(Stored items from a collection)

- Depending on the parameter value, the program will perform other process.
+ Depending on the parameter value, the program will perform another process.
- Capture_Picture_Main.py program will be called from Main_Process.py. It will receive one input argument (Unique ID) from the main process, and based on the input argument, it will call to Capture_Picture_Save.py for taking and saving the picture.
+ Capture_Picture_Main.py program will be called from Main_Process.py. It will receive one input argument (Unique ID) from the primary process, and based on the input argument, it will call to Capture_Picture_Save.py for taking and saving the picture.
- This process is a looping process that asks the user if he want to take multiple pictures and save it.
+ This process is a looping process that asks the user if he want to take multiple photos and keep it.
---
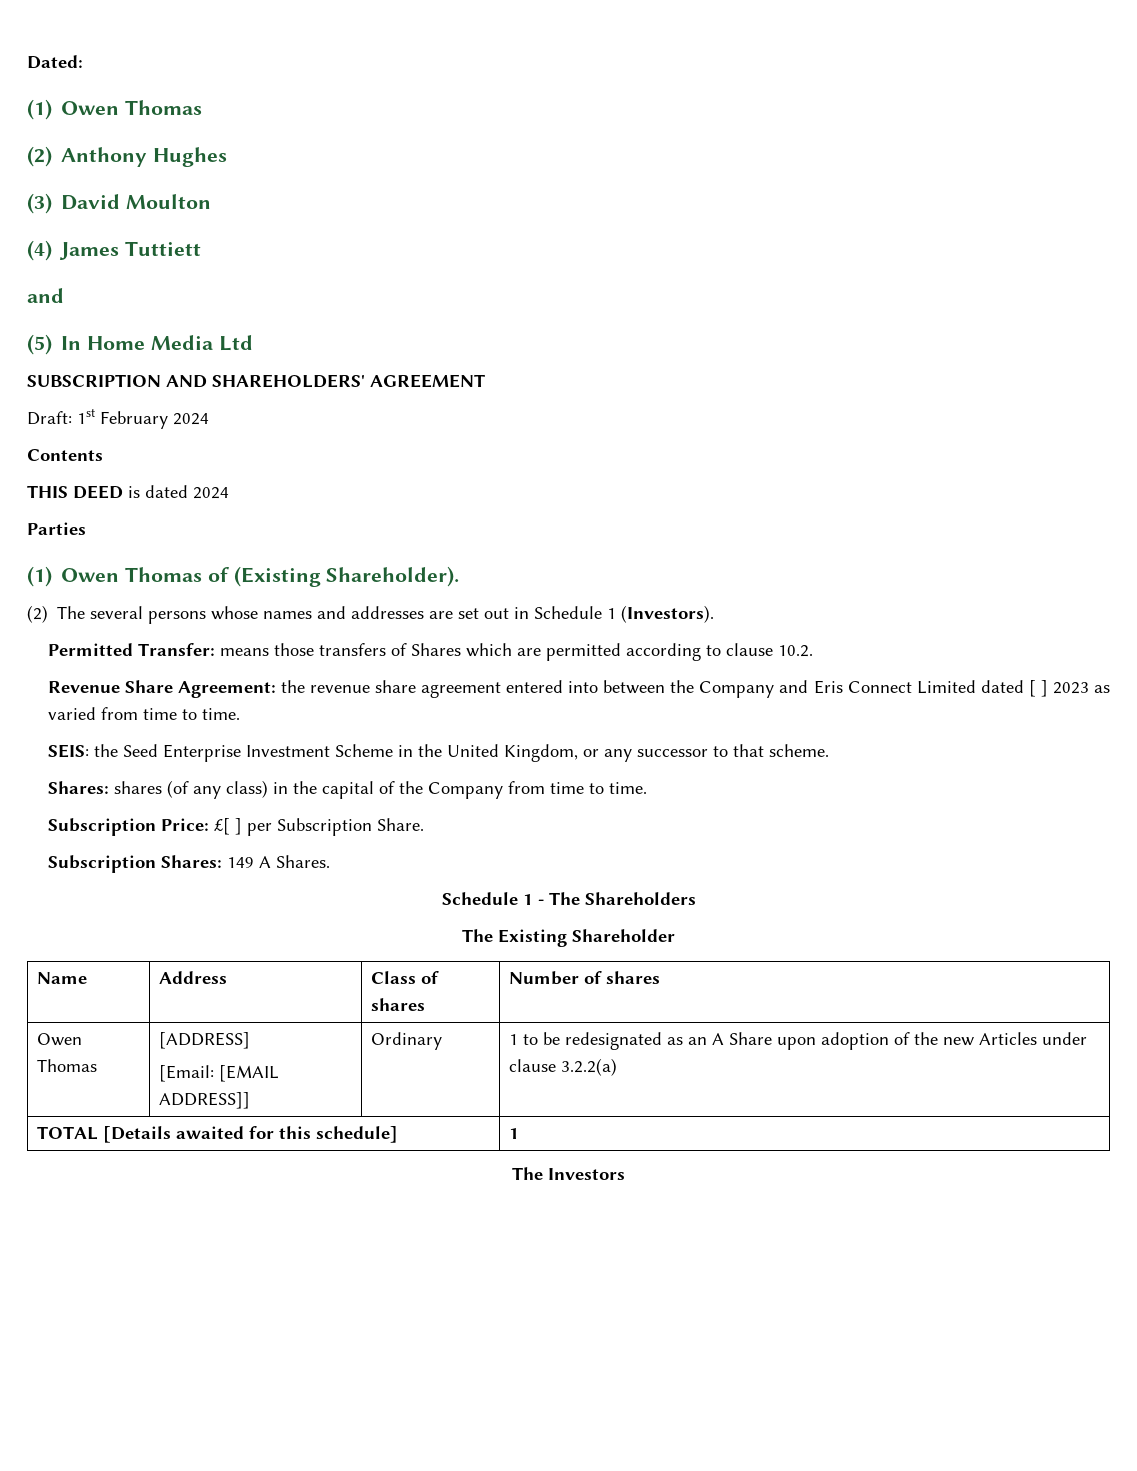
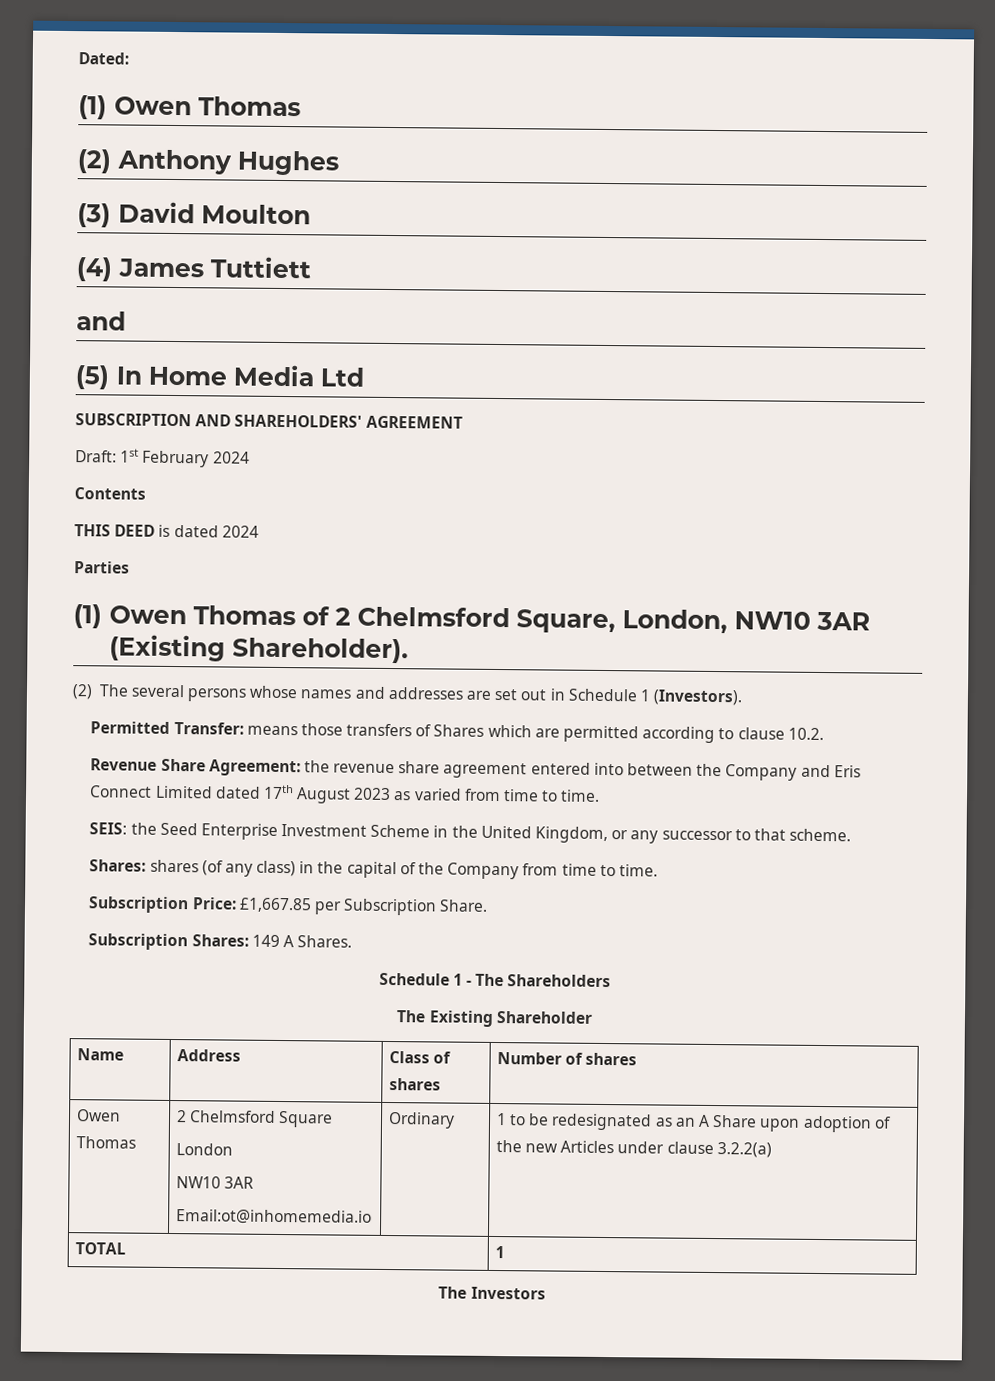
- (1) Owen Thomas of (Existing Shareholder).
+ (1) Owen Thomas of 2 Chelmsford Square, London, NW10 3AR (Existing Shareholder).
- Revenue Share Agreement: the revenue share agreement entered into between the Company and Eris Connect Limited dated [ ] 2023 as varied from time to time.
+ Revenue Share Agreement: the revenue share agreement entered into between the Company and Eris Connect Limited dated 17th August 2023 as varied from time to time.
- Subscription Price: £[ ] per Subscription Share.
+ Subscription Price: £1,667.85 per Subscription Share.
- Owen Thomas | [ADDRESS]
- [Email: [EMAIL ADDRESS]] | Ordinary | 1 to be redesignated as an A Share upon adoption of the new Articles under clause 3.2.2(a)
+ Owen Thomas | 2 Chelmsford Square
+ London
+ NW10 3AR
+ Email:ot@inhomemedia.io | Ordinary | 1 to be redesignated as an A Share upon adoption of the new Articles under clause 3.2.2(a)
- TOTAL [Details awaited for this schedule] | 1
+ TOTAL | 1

* _EXERCISE_: Copy exactly the stretch of data above from the line with "- Depending on" through the line with "and keep it.", and omit all other lines.

* _RESULT FOR THIS EXERCISE_:
- Depending on the parameter value, the program will perform other process.
+ Depending on the parameter value, the program will perform another process.
- Capture_Picture_Main.py program will be called from Main_Process.py. It will receive one input argument (Unique ID) from the main process, and based on the input argument, it will call to Capture_Picture_Save.py for taking and saving the picture.
+ Capture_Picture_Main.py program will be called from Main_Process.py. It will receive one input argument (Unique ID) from the primary process, and based on the input argument, it will call to Capture_Picture_Save.py for taking and saving the picture.
- This process is a looping process that asks the user if he want to take multiple pictures and save it.
+ This process is a looping process that asks the user if he want to take multiple photos and keep it.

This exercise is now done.